[Change detection outputs]

= = =

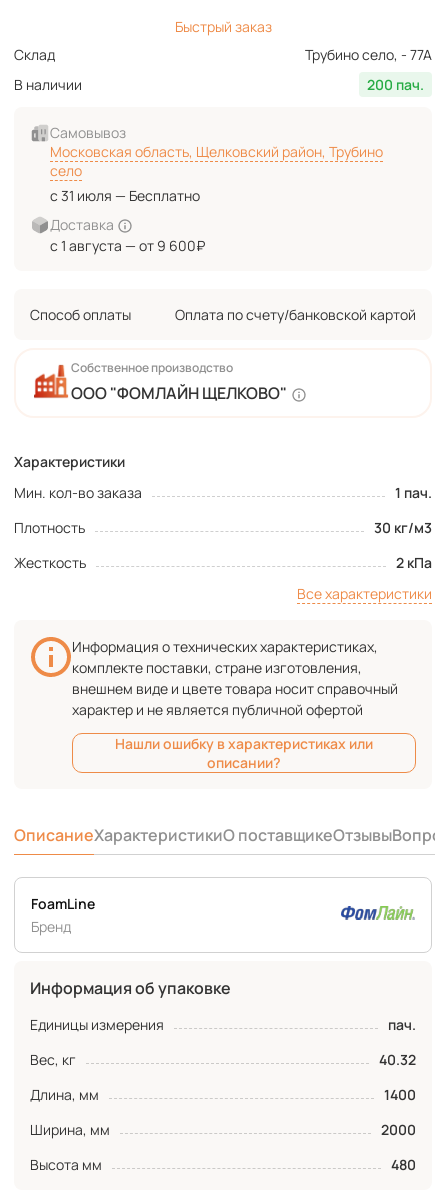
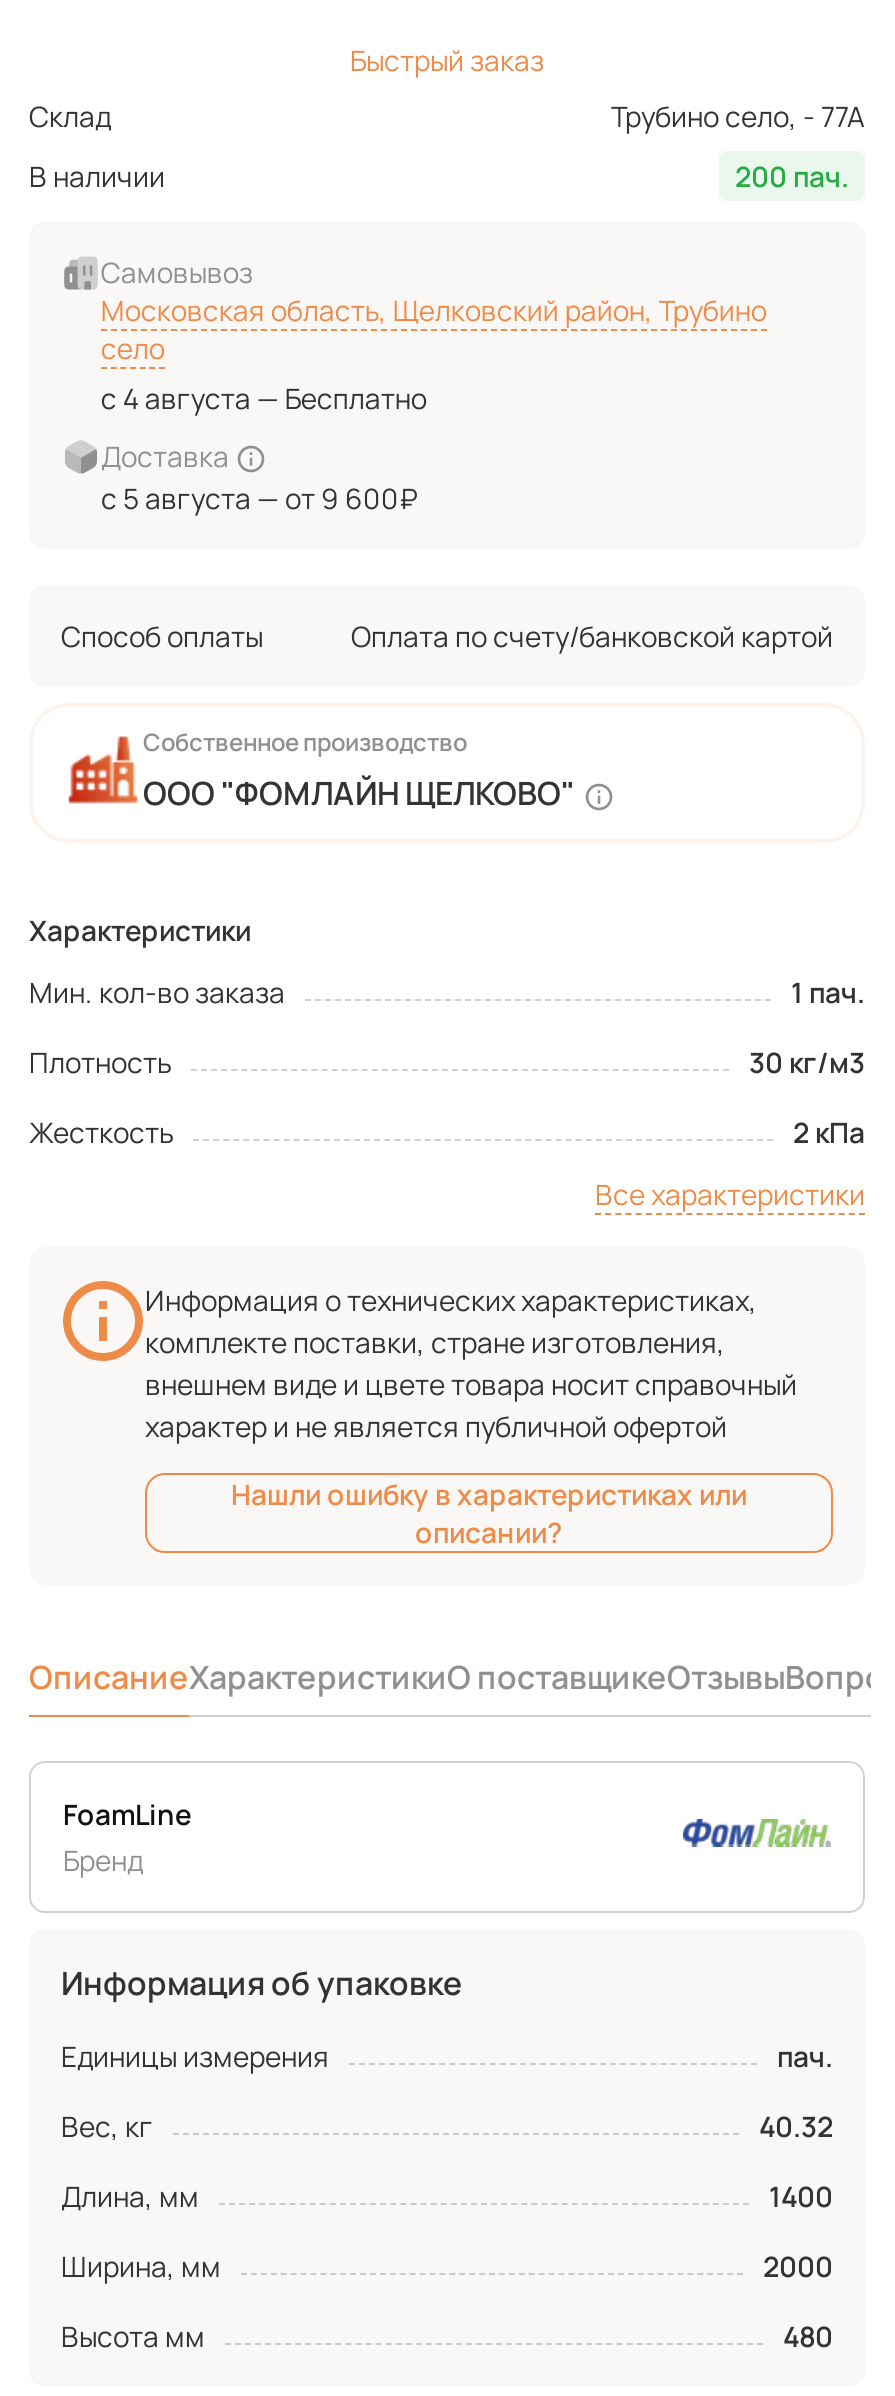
- с 31 июля — Бесплатно
+ с 4 августа — Бесплатно

- с 1 августа — от 9 600₽
+ с 5 августа — от 9 600₽
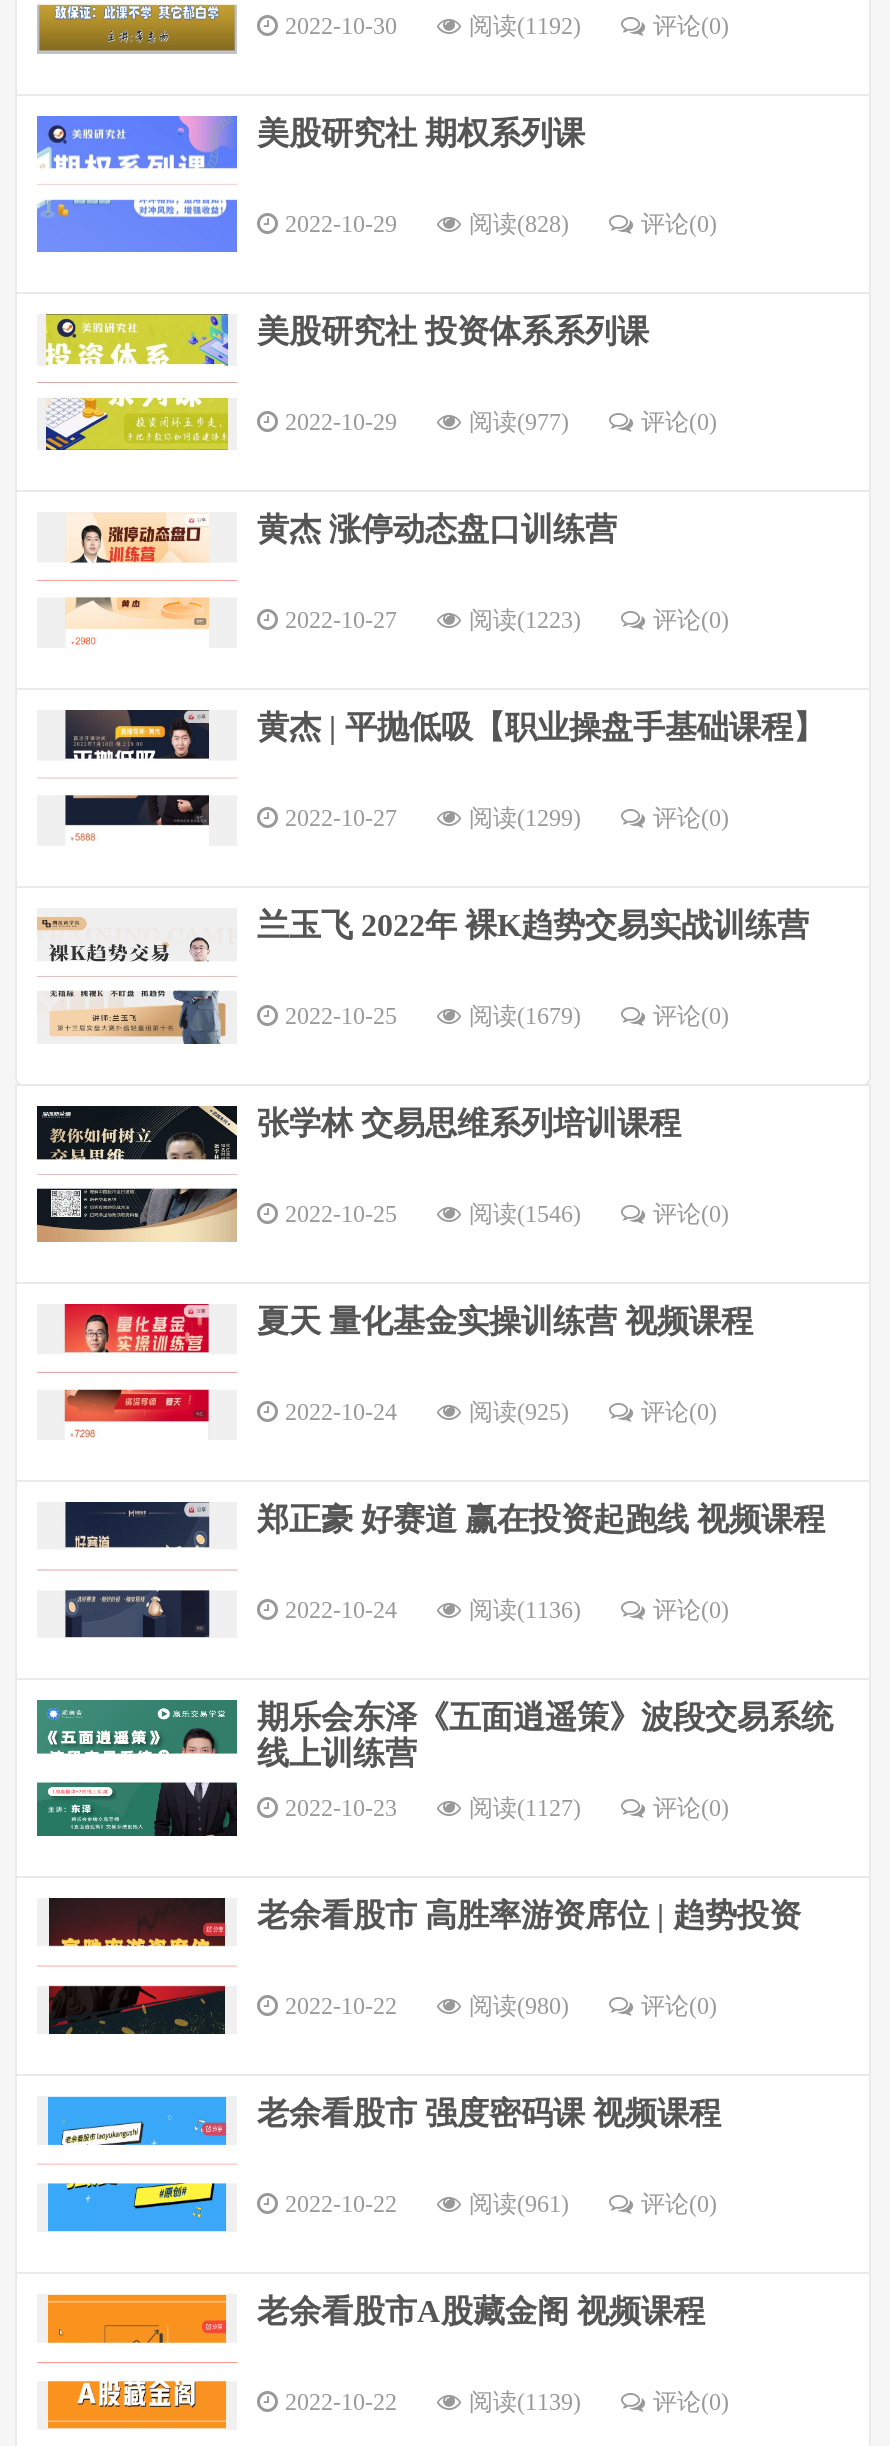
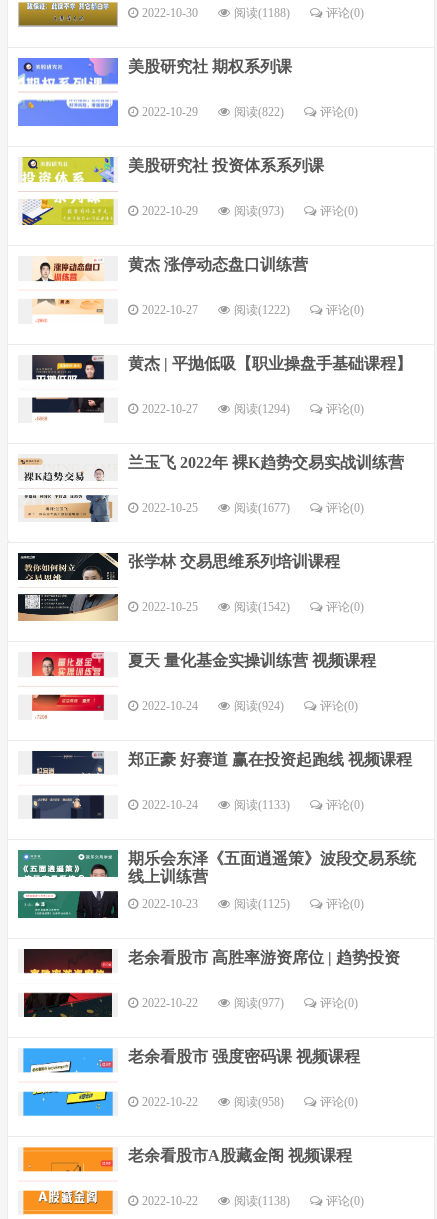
- 阅读(1192)
+ 阅读(1188)

- 阅读(828)
+ 阅读(822)

- 阅读(977)
+ 阅读(973)

- 阅读(1223)
+ 阅读(1222)

- 阅读(1299)
+ 阅读(1294)

- 阅读(1679)
+ 阅读(1677)

- 阅读(1546)
+ 阅读(1542)

- 阅读(925)
+ 阅读(924)

- 阅读(1136)
+ 阅读(1133)

- 阅读(1127)
+ 阅读(1125)

- 阅读(980)
+ 阅读(977)

- 阅读(961)
+ 阅读(958)

- 阅读(1139)
+ 阅读(1138)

= = =

▶ Work to complete: Aside from the pictures, copy all of the entries exactly.

▶ Reply to the exercise:
- с 31 июля — Бесплатно
+ с 4 августа — Бесплатно

- с 1 августа — от 9 600₽
+ с 5 августа — от 9 600₽
- 阅读(1192)
+ 阅读(1188)

- 阅读(828)
+ 阅读(822)

- 阅读(977)
+ 阅读(973)

- 阅读(1223)
+ 阅读(1222)

- 阅读(1299)
+ 阅读(1294)

- 阅读(1679)
+ 阅读(1677)

- 阅读(1546)
+ 阅读(1542)

- 阅读(925)
+ 阅读(924)

- 阅读(1136)
+ 阅读(1133)

- 阅读(1127)
+ 阅读(1125)

- 阅读(980)
+ 阅读(977)

- 阅读(961)
+ 阅读(958)

- 阅读(1139)
+ 阅读(1138)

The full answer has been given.